§ **Problem**
Taking the line that contains "[379,249,529,266] 3.5.3 (2019-04-11) ->" as the start and the last line of the data as the end, repeat exactly every line in that span, but no pictures.

[Itemized modification records]
▼

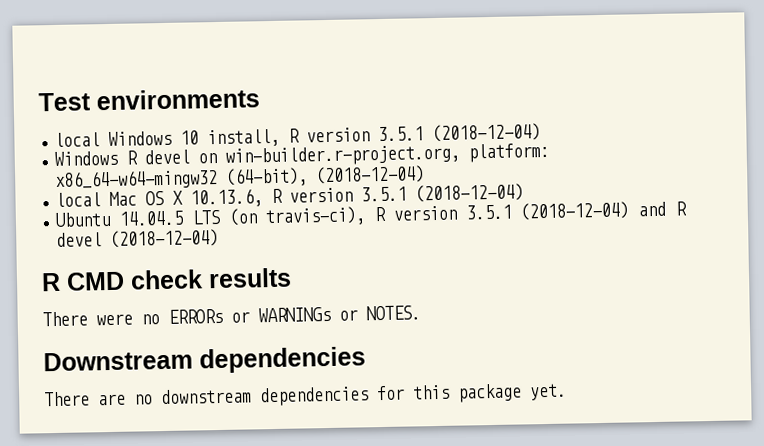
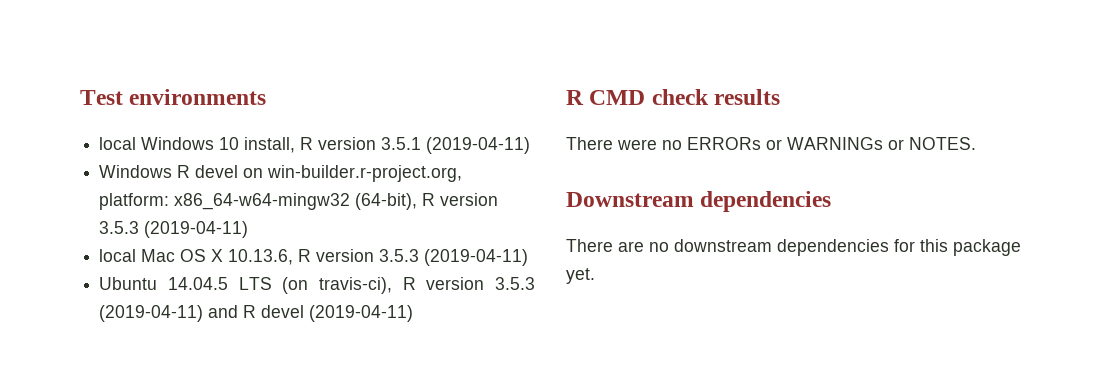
[432,123,542,143] (2018-12-04) -> [426,137,531,154] (2019-04-11)
[315,165,426,185] (2018-12-04) -> [422,193,499,206] [99,221,249,238] R version 3.5.3 (2019-04-11)
[361,183,525,203] 3.5.1 (2018-12-04) -> [379,249,529,266] 3.5.3 (2019-04-11)
[465,201,630,221] 3.5.1 (2018-12-04) -> [495,277,535,290] [99,305,204,322] 3.5.3 (2019-04-11)
[110,228,220,248] (2018-12-04) -> [309,305,414,322] (2019-04-11)

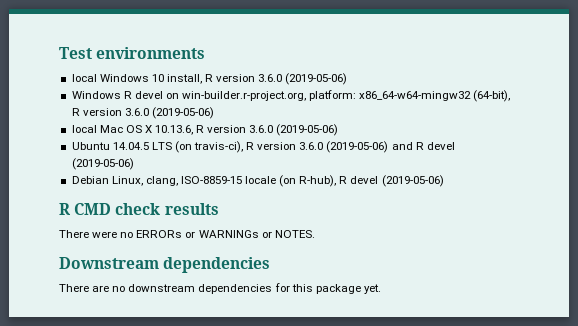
[381,137,531,154] 3.5.1 (2019-04-11) -> [258,73,348,85] 3.6.0 (2019-05-06)
[99,221,249,238] 3.5.3 (2019-04-11) -> [124,107,214,119] 3.6.0 (2019-05-06)
[379,249,529,266] 3.5.3 (2019-04-11) -> [249,124,339,136] 3.6.0 (2019-05-06)
[495,277,535,290] [99,305,204,322] 3.5.3 (2019-04-11) -> [299,141,389,153] 3.6.0 (2019-05-06)
[309,305,414,322] (2019-04-11) -> [71,158,134,170] [71,175,444,187] (2019-05-06) // Debian Linux, clang, ISO-8859-15 locale (on R-hub), R devel (2019-05-06)

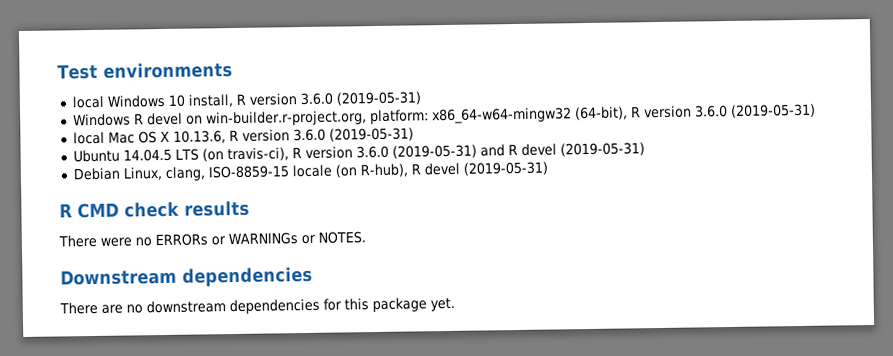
[285,73,348,85] (2019-05-06) -> [335,91,421,106] (2019-05-31)
[151,107,214,119] (2019-05-06) -> [729,103,816,118] (2019-05-31)
[276,124,339,136] (2019-05-06) -> [328,127,414,142] (2019-05-31)
[326,141,389,153] (2019-05-06) -> [391,144,477,159] (2019-05-31)
[71,158,134,170] (2019-05-06) -> [559,142,645,157] (2019-05-31)
[381,175,444,187] (2019-05-06) -> [462,161,548,176] (2019-05-31)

▲

§ **Response to the task**
[379,249,529,266] 3.5.3 (2019-04-11) -> [249,124,339,136] 3.6.0 (2019-05-06)
[495,277,535,290] [99,305,204,322] 3.5.3 (2019-04-11) -> [299,141,389,153] 3.6.0 (2019-05-06)
[309,305,414,322] (2019-04-11) -> [71,158,134,170] [71,175,444,187] (2019-05-06) // Debian Linux, clang, ISO-8859-15 locale (on R-hub), R devel (2019-05-06)

[285,73,348,85] (2019-05-06) -> [335,91,421,106] (2019-05-31)
[151,107,214,119] (2019-05-06) -> [729,103,816,118] (2019-05-31)
[276,124,339,136] (2019-05-06) -> [328,127,414,142] (2019-05-31)
[326,141,389,153] (2019-05-06) -> [391,144,477,159] (2019-05-31)
[71,158,134,170] (2019-05-06) -> [559,142,645,157] (2019-05-31)
[381,175,444,187] (2019-05-06) -> [462,161,548,176] (2019-05-31)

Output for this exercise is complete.